Au cours du premier semestre de 2016, la faible croissance de l’investissement des entreprises aux États-Unis et la baisse de volume des exportations hors énergie au Canada ont assombri les perspectives pour le marché. Bien que les taux de rendement des obligations d’État de dix ans du Canada et des États-Unis soient en chute constante, ils atteignaient tout de même respectivement 1,04 % et 1,50 % au 12 août, ce qui est peu élevé d’un point de vue historique, mais comparable aux normes mondiales actuellement en vigueur. Selon les banques sondées, le taux de rendement des obligations du gouvernement de dix ans du Canada devrait atteindre entre 1,37 % et 1,90 % alors que celui des obligations du Trésor américain de 10 ans devrait atteindre entre 1,90 % et 2,35 % d’ici la fin de 2017, ce qui est considérablement plus élevé que les niveaux de rendement actuels.
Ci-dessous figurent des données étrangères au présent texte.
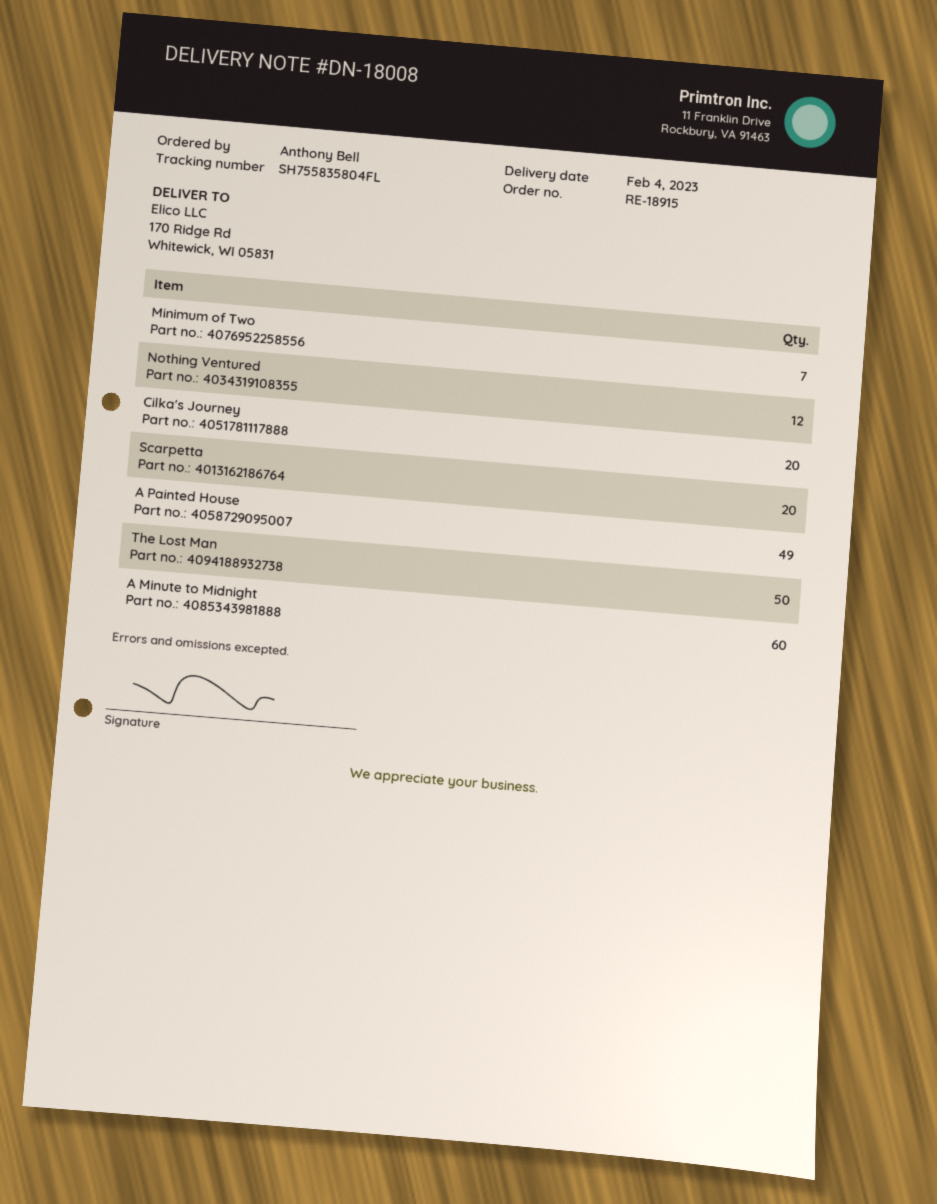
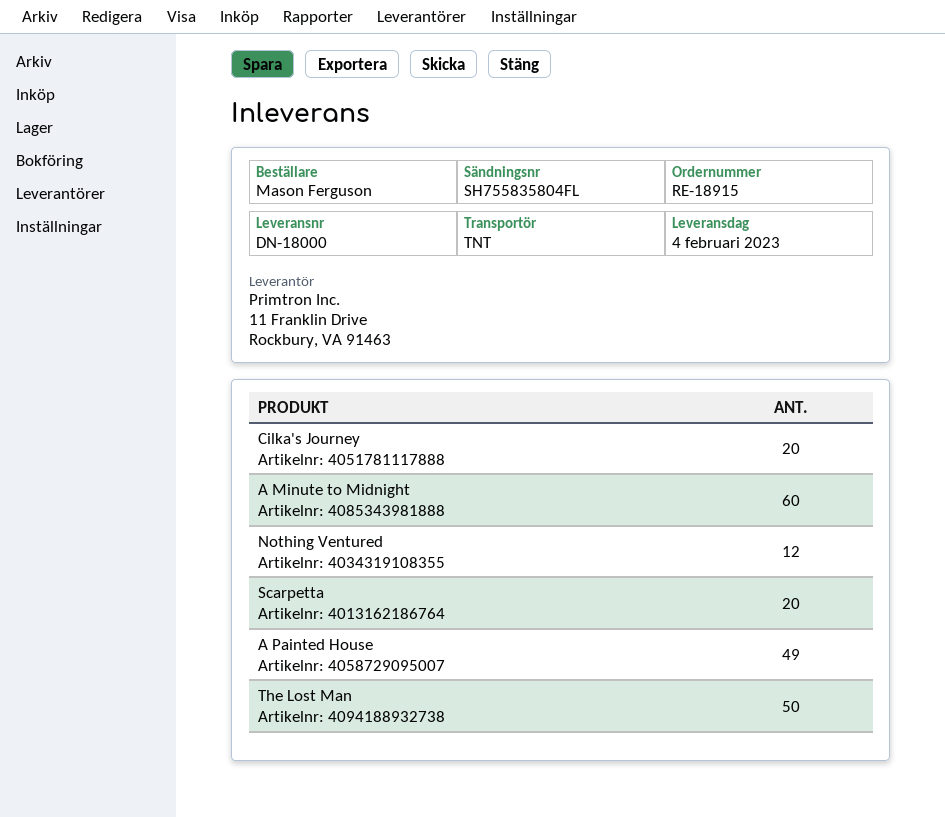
delivery note number: DN-18008 -> DN-18000
ordered by: Anthony Bell -> Mason Ferguson
Minimum of Two: 7 -> none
Les taux de rendement des obligations à très long terme demeurent bas et les banques centrales mondiales adoptent une position de plus en plus conciliante


Les taux de rendement des obligations à très long terme poursuivent leur déclin progressif et atteignent actuellement des niveaux historiquement bas aux États-Unis et au Canada. Étant donné l’incertitude qui continue d’assombrir les perspectives économiques mondiales, les banques centrales de partout dans le monde mettent en place des mesures monétaires de relance afin de favoriser la croissance. Le 29 juillet dernier, la Banque du Japon élargissait son programme d’assouplissement quantitatif, le 2 août, la Banque de réserve d’Australie réduisait son taux à un jour à un taux record de 1,50 %, et, le 4 août, la Banque d’Angleterre abaissait son taux directeur à un creux record de 0,25 %. De telles mesures pèsent lourdement sur les taux de rendement des obligations d’État et font en sorte que les taux de rendement historiquement bas au Canada et aux États-Unis semblent intéressants aux yeux des investisseurs en quête de rendement. À l’exception de la Banque Scotia, les banques sondées prévoient une hausse des taux de rendement. Selon la Banque Scotia, les attentes modestes quant à une croissance induite par les exportations canadiennes et le taux de la Réserve fédérale américaine « en veilleuse » pour le reste de 2016 lui donnent des motifs de croire qu’il y aura une baisse du taux de rendement des obligations à très long terme jusqu’au troisième trimestre de 2016.